Il Ceo di EUREKA! Venture SGR sottolinea quanto sia decisivo, specie in un Paese come l’Italia, che vanta ancora oggi la seconda industria manifatturiera in Europa, aumentare l’attenzione verso gli investimenti in nuovi materiali, trasversali a tutti i settori industriali e in grado di far nascere una nuova generazione di prodotti e innovazioni che siano anche sostenibili da un punto di vista produttivo e ambientale.:

«Negli ultimi anni, l’attenzione del venture capital in Italia è stata posta quasi sempre sul digital, ma non è quello il settore sul quale siamo davvero bravi. È difficile che in Italia possa nascere un unicorno in questo campo, dato che manca l’ecosistema dei fondi che inietta continuamente benzina nel settore.
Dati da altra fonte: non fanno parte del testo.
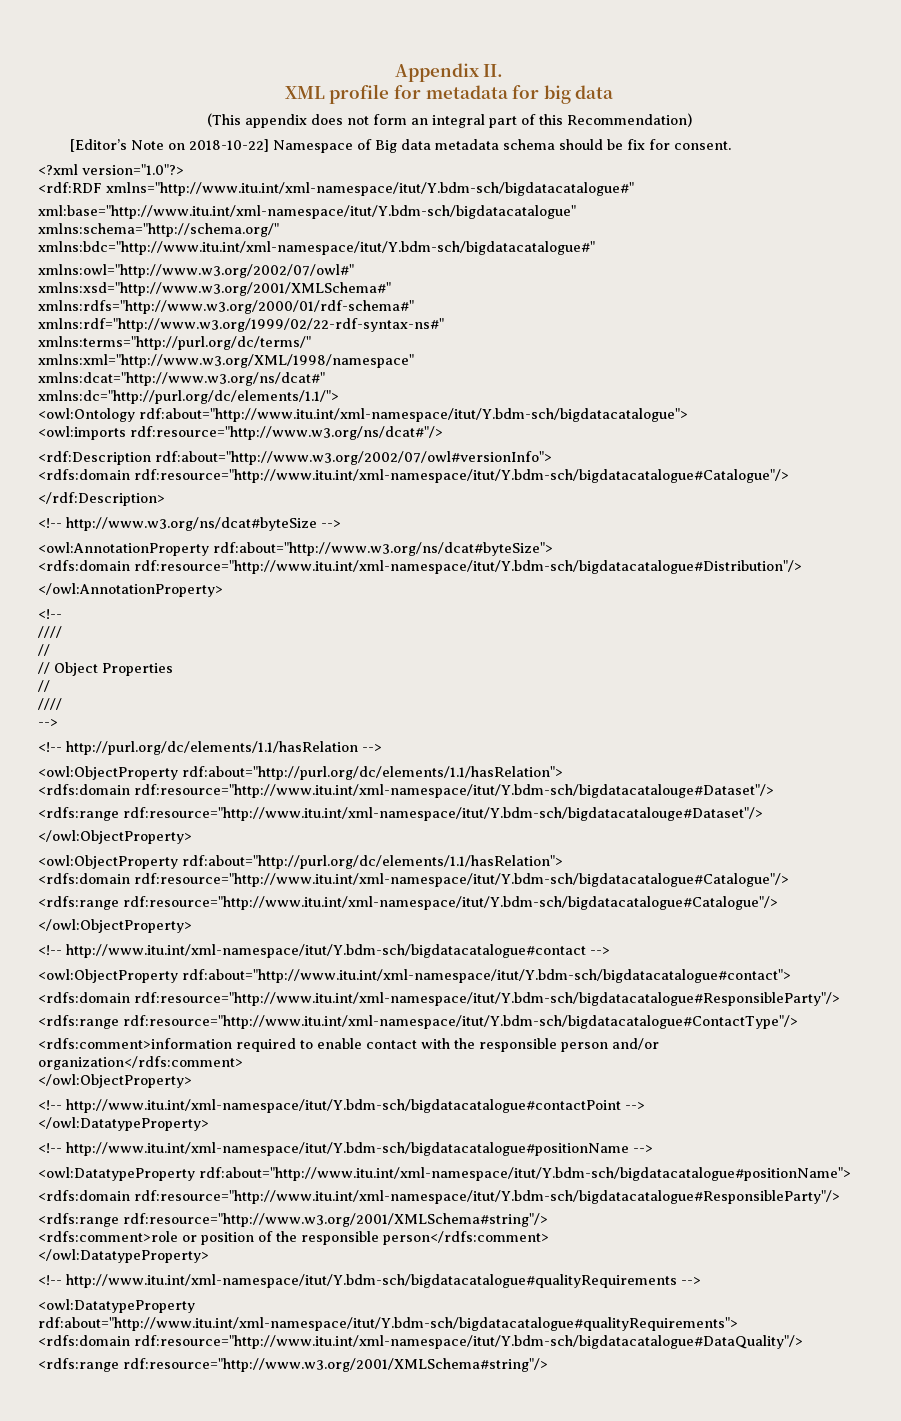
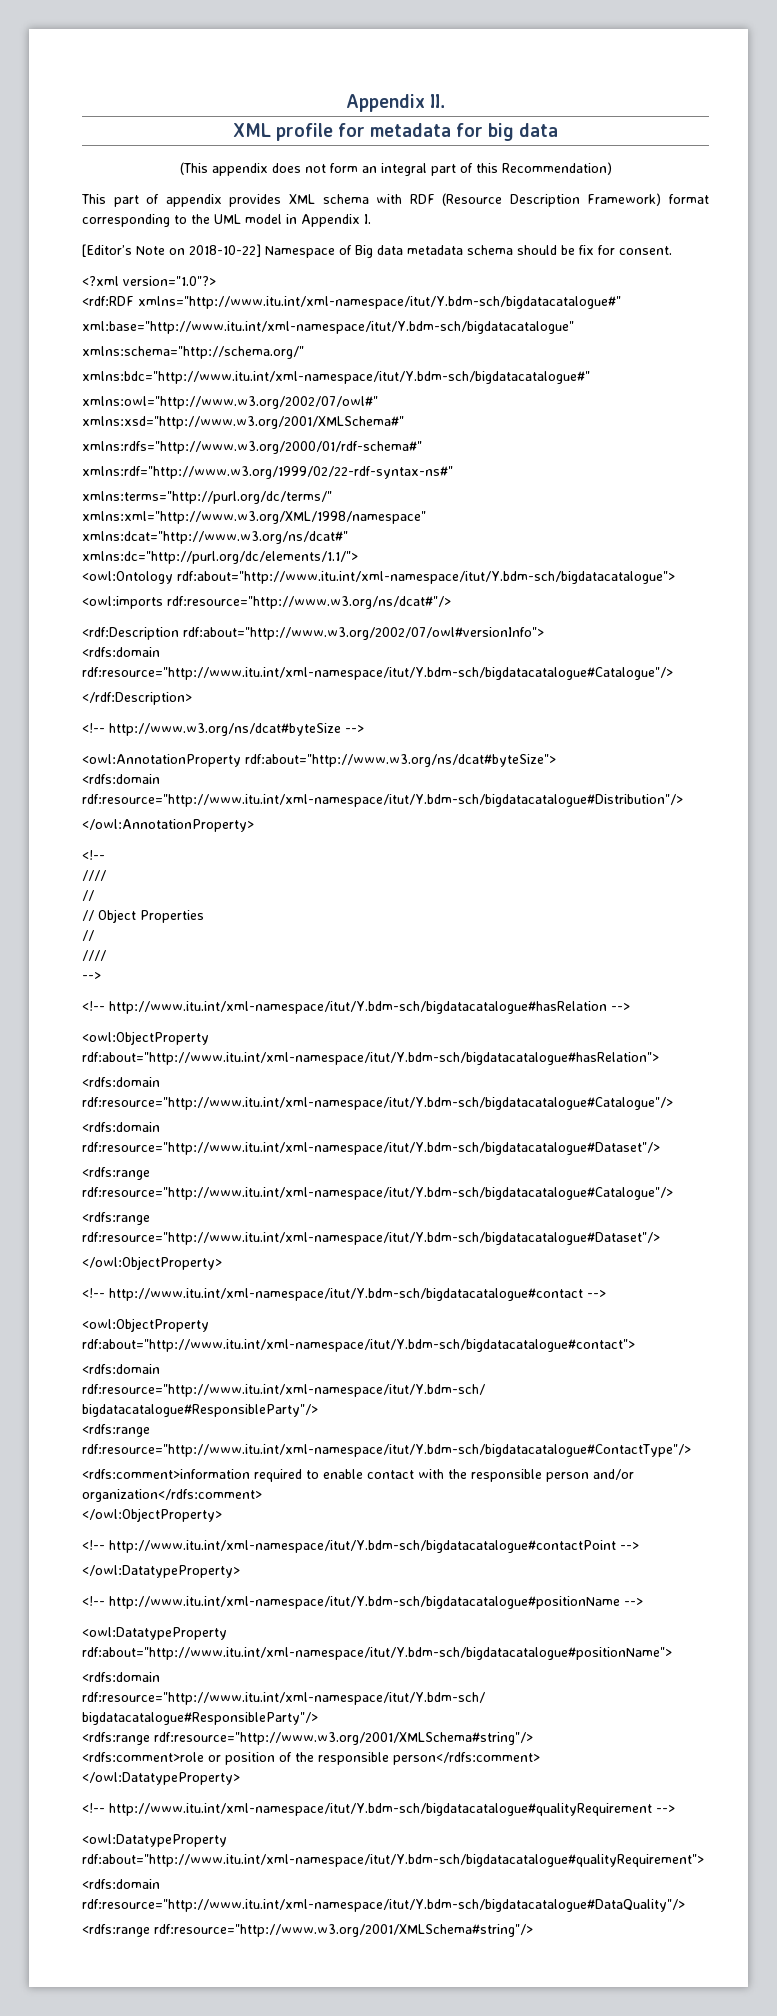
+ This part of appendix provides XML schema with RDF (Resource Description Framework) format corresponding to the UML model in Appendix I.
- <!-- http://purl.org/dc/elements/1.1/hasRelation -->
- <owl:ObjectProperty rdf:about="http://purl.org/dc/elements/1.1/hasRelation">
- <rdfs:domain rdf:resource="http://www.itu.int/xml-namespace/itut/Y.bdm-sch/bigdatacatalouge#Dataset"/>
- <rdfs:range rdf:resource="http://www.itu.int/xml-namespace/itut/Y.bdm-sch/bigdatacatalouge#Dataset"/>
- </owl:ObjectProperty>
- <owl:ObjectProperty rdf:about="http://purl.org/dc/elements/1.1/hasRelation">
+ <!-- http://www.itu.int/xml-namespace/itut/Y.bdm-sch/bigdatacatalogue#hasRelation -->
+ <owl:ObjectProperty rdf:about="http://www.itu.int/xml-namespace/itut/Y.bdm-sch/bigdatacatalogue#hasRelation">
  <rdfs:domain rdf:resource="http://www.itu.int/xml-namespace/itut/Y.bdm-sch/bigdatacatalogue#Catalogue"/>
+ <rdfs:domain rdf:resource="http://www.itu.int/xml-namespace/itut/Y.bdm-sch/bigdatacatalogue#Dataset"/>
+ <rdfs:range rdf:resource="http://www.itu.int/xml-namespace/itut/Y.bdm-sch/bigdatacatalogue#Dataset"/>
- <!-- http://www.itu.int/xml-namespace/itut/Y.bdm-sch/bigdatacatalogue#qualityRequirements -->
- <owl:DatatypeProperty rdf:about="http://www.itu.int/xml-namespace/itut/Y.bdm-sch/bigdatacatalogue#qualityRequirements">
+ <!-- http://www.itu.int/xml-namespace/itut/Y.bdm-sch/bigdatacatalogue#qualityRequirement -->
+ <owl:DatatypeProperty rdf:about="http://www.itu.int/xml-namespace/itut/Y.bdm-sch/bigdatacatalogue#qualityRequirement">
La vera partita, invece, si gioca rivolgendosi alle università, puntando sui centri di ricerca, dove ci sono le opportunità per creare nuovi lavori e imprese, basate sulla tecnologia, l’innovazione e i brevetti, grazie ai tanti anni di ricerca spesi in laboratorio da scienziati e ricercatori che sappiamo essere tra i numeri uno al mondo, e che abbiano un vero mercato qui e all’estero».

 

Eureka, uno dei fondi selezionati da ITATech

Eureka! è uno dei cinque fondi selezionati da ITATech, la piattaforma italiana che investe in centri di ricerca, università e startup, frutto di un’iniziativa congiunta di Cassa Depositi e Prestiti e del Fondo Europeo per gli Investimenti (per una cifra complessiva di 200 milioni).

In ITATech, Eureka! è in compagnia di Progress Tech Transfer di MITO Technology, Poli360 promosso da 360Capital Partners e Politecnico di Milano, Sofinnova-Telethon  e Vertis Venture 3 Technology Transfer di Vertis sgr:  «Attendiamo il via libera di Banca d’Italia e oggi siamo in fase di raccolta: 50 milioni di euro il nostro target, con un primo closing a 40. A regime, il nostro obiettivo è di realizzare circa 30 investimenti, più una quindicina di follow-on (successivo investimento nel capitale di rischio di un’impresa già partecipata dallo stesso investitore, ndr), dalla fase di proof of concept passando dal seed capital sino al round A».

 

Si rafforza la collaborazione tra CDP E FEI

L’intervista a Stefano cade in un’altra giornata storica per l’ecosistema dell’innovazione italiano, quella che sancisce il rafforzamento della partnership tra CDP e FEI che hanno sottoscritto un accordo di co-investimento a supporto del Private Equity e Debt per le PMI«Avere soggetti come CPD e FEI diventa fondamentale perché faranno da traino per nuovi investitori istituzionali. Senza di loro sarebbe difficile e troppo rischioso far partire un nuovo fondo interamente dedicato ad investire in ricerca,nuovi brevetti e relative startup e spin-off.  Grazie al loro sostegno, sarà sempre più possibile trasferire la ricerca scientifica nel mercato, avendo un vero impatto sull’economia reale».